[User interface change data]
• • • •
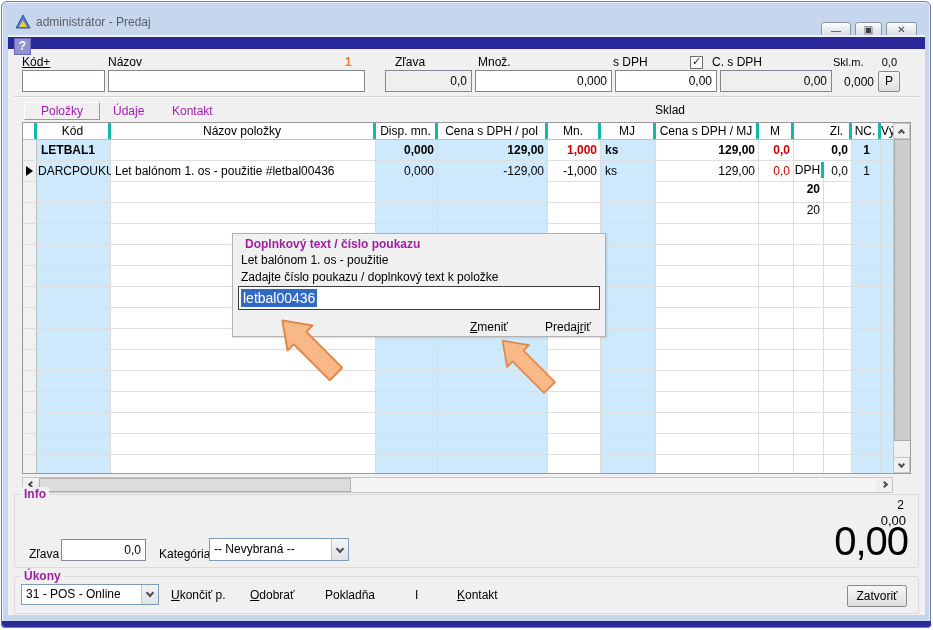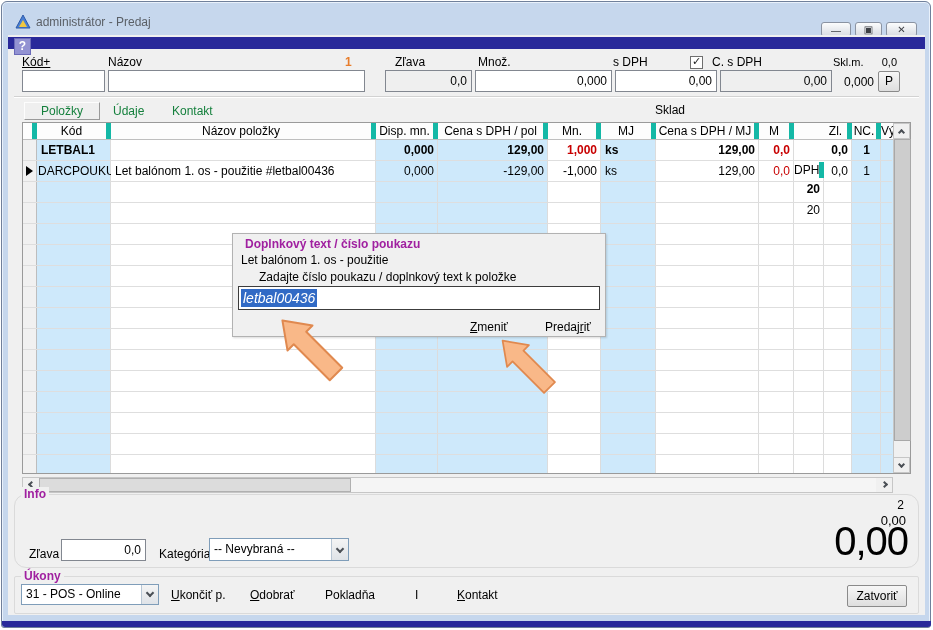--- a/index.html
+++ b/index.html
@@ -27,38 +27,38 @@
     line-height:20px; padding:0 4px; white-space:nowrap; }
   .inp.gray { background:#efefef; }
   .inp.num { text-align:right; }
   .counter { color:#e87d2c; font-weight:bold; }
   .checkbox { position:absolute; width:13px; height:13px; background:#fff; border:1px solid #6f6f6f; }
   .checkbox.checked::after { content:"✓"; position:absolute; left:1px; top:-2px; font-size:11px; color:#222; }
   .bevel-btn { background:linear-gradient(#f7f7f7,#dedede); border:1px solid #8a8a8a; border-radius:2px;
     text-align:center; cursor:default; }
   .etched { border-top:1px solid #d2d2d2; border-bottom:1px solid #ffffff; }
 
-  .tab { color:#15803d; white-space:nowrap; }
+  .tab { color:#a21caf; white-space:nowrap; }
   .tab-box { position:absolute; left:24px; top:102px; width:76px; height:18px; text-align:center; line-height:16px;
     background:#efefef; border:1px solid #9a9a9a; border-top-color:#fdfdfd; border-left-color:#fdfdfd; }
 
   
   .combo { position:absolute; background:#fff; border:1px solid #7f9db9; line-height:19px; padding-left:4px; white-space:nowrap; overflow:hidden; }
   .combo .arrow-box { position:absolute; right:0; top:0; bottom:0; width:17px; background:linear-gradient(#f4f4f4,#dfe3e8); border-left:1px solid #b8c6d4; }
   .chev { display:block; width:6px; height:6px; border-right:2px solid #4a4f55; border-bottom:2px solid #4a4f55; }
   .chev-down { transform:rotate(45deg); margin:5px auto 0; }
 
   
   .grid { position:absolute; left:22px; top:122px; width:889px; height:352px; background:#fff; border:1px solid #9a9a9a; }
   .band { position:absolute; top:0; bottom:0; border-right:1px solid #dcdcdc; }
   .band.blue { background:#cee9fb; }
   .gridlines { position:absolute; left:0; right:18px; top:17px; bottom:0;
     background:repeating-linear-gradient(180deg, transparent 0 20px, #dedede 20px 21px); pointer-events:none; }
   .ghead { position:absolute; left:0; top:0; width:871px; height:17px; background:#fdfdfd; border-bottom:1px solid #bfbfbf; }
-  .hcell { position:absolute; top:0; height:16px; line-height:16px; text-align:center; overflow:hidden; white-space:nowrap; border-right:5px solid #14b8a6; background:transparent; }
+  .hcell { position:absolute; top:0; height:16px; line-height:16px; text-align:center; overflow:hidden; white-space:nowrap; border-right:3px solid #14b8a6; background:transparent; }
   .grow { position:absolute; left:0; width:871px; height:21px; }
   .cell { position:absolute; top:0; height:21px; line-height:21px; padding:0 4px; overflow:hidden; white-space:nowrap; }
   .r { text-align:right; } .red { color:#c80000; }
   .c-ind{left:0;width:14px;} .c-kod{left:14px;width:74px;} .c-nazov{left:88px;width:265px;}
   .c-disp{left:353px;width:62px;} .c-cpol{left:415px;width:110px;} .c-mn{left:525px;width:53px;}
   .c-mj{left:578px;width:55px;} .c-cmj{left:633px;width:103px;} .c-m{left:736px;width:35px;}
   .c-dph{left:771px;width:30px;margin-top:39px;} .c-zl{left:801px;width:28px;} .c-nc{left:829px;width:29px;} .c-vyr{left:858px;width:13px;}
   .row-marker { position:absolute; left:3px; top:5px; width:0; height:0; border-left:7px solid #000;
     border-top:5px solid transparent; border-bottom:5px solid transparent; }
 
@@ -67,21 +67,21 @@
   .sbtn { position:absolute; width:17px; height:16px; background:#f0f0f0; border:1px solid #c6c6c6; }
   .vthumb { position:absolute; left:0; top:16px; width:17px; height:302px; background:#cdcdcd; border:1px solid #a8a8a8; }
   .hscroll { position:absolute; left:22px; top:477px; width:871px; height:16px; background:#f5f5f5; border:1px solid #c6c6c6; }
   .hthumb { position:absolute; left:16px; top:0; width:312px; height:14px; background:#dcdcdc; border:1px solid #b0b0b0; }
   .chev-s { width:5px; height:5px; border-right:2px solid #4a4f55; border-bottom:2px solid #4a4f55; display:block; }
 
   
   .dialog { position:absolute; left:232px; top:233px; width:374px; height:104px; background:#f0f0f0;
     border:1px solid #b2b2b2; box-shadow:1px 1px 2px rgba(0,0,0,0.15); z-index:10; }
   .dlg-title { position:absolute; left:12px; top:3px; color:#a020a0; font-weight:bold; }
-  .dlg-input { position:absolute; left:5px; top:52px; width:362px; height:24px; background:#fff; border:1px solid #3c3c3c;font-style:italic; }
+  .dlg-input { position:absolute; left:5px; top:52px; width:362px; height:24px; background:#fff; border:1px solid #3c3c3c; }
   .dlg-sel { display:inline-block; margin:2px 0 0 2px; padding:0 2px; background:#316ac5; color:#fff; font-size:14px; line-height:18px; }
   .link-btn { position:absolute; top:86px; color:#000; cursor:default; }
   .hotkey { text-decoration:underline; }
 
   .fieldset { position:absolute; background:#f0f0f0; border:1px solid #dadada; border-radius:2px; }
   .legend { position:absolute; top:-8px; left:6px; background:#f0f0f0; padding:0 3px; color:#a020a0; font-weight:bold; }
 
   .big-total { font-size:40px; line-height:40px; letter-spacing:-1px; }
   .arrow-svg { position:absolute; z-index:20; }
 </style>
@@ -209,36 +209,36 @@
       </div>
     <div class="hthumb"></div>
     <div class="sbtn" style="right:0; left:auto; top:0; width:16px; height:14px; border:none;">
         <i class="chev-s" style="transform:rotate(-45deg); margin:4px auto 0;"></i>
       </div>
   </div>
 
   <div class="dialog">
     <div class="dlg-title">Doplnkový text / číslo poukazu</div>
     <div class="abs" style="left:8px; top:19px;">Let balónom 1. os - použitie</div>
-    <div class="abs" style="left:8px; top:36px;margin-left:18px;">Zadajte číslo poukazu / doplnkový text k položke</div>
+    <div class="abs" style="left:8px; top:36px;">Zadajte číslo poukazu / doplnkový text k položke</div>
     <div class="dlg-input">
       <span class="dlg-sel">letbal00436</span>
     </div>
     <div class="link-btn" style="left:237px;"><span class="hotkey">Z</span><span>meniť</span></div>
     <div class="link-btn" style="left:312px;"><span>Predaj</span><span class="hotkey">r</span><span>iť</span></div>
   </div>
 
   <svg class="arrow-svg" style="left:276px; top:310px;" width="80" height="88" viewBox="0 0 100 100">
     <polygon points="8,8 45.6,14.4 37.8,22.2 82.8,67.2 67.2,82.8 22.2,37.8 14.4,45.6" fill="#f9b888" stroke="#e0894f" stroke-width="2.5" stroke-linejoin="round"></polygon>
   </svg>
   <svg class="arrow-svg" style="left:497px; top:331px;" width="70" height="78" viewBox="0 0 100 100">
     <polygon points="8,8 45.6,14.4 37.8,22.2 82.8,67.2 67.2,82.8 22.2,37.8 14.4,45.6" fill="#f9b888" stroke="#e0894f" stroke-width="2.5" stroke-linejoin="round"></polygon>
   </svg>
 
-  <div class="fieldset" style="left:14px; top:494px; width:905px; height:74px;border-radius:12px;">
+  <div class="fieldset" style="left:14px; top:494px; width:905px; height:74px;">
     <span class="legend">Info</span>
     <div class="abs" style="right:14px; top:3px; text-align:right;">2</div>
     <div class="abs" style="right:12px; top:18px; text-align:right; font-size:13px;">0,00</div>
     <div class="abs big-total" style="right:10px; top:26px; text-align:right;">0,00</div>
     <div class="abs" style="left:14px; top:52px;">Zľava</div>
     <div class="inp num" style="left:46px; top:44px; width:85px;">0,0</div>
     <div class="abs" style="left:144px; top:52px;">Kategória</div>
     <div class="combo" style="left:194px; top:43px; width:140px; height:23px; line-height:21px;">
       <span>-- Nevybraná --</span>
       <span class="arrow-box">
• • • •
▶ Instructions for the task: Omit the pictures. Print, word for word, the lines from the beginning of the entries above through the line that holds "position:absolute; width:13px; height:13px;".

▶ Answer to this exercise:
--- a/index.html
+++ b/index.html
@@ -27,38 +27,38 @@
     line-height:20px; padding:0 4px; white-space:nowrap; }
   .inp.gray { background:#efefef; }
   .inp.num { text-align:right; }
   .counter { color:#e87d2c; font-weight:bold; }
   .checkbox { position:absolute; width:13px; height:13px; background:#fff; border:1px solid #6f6f6f; }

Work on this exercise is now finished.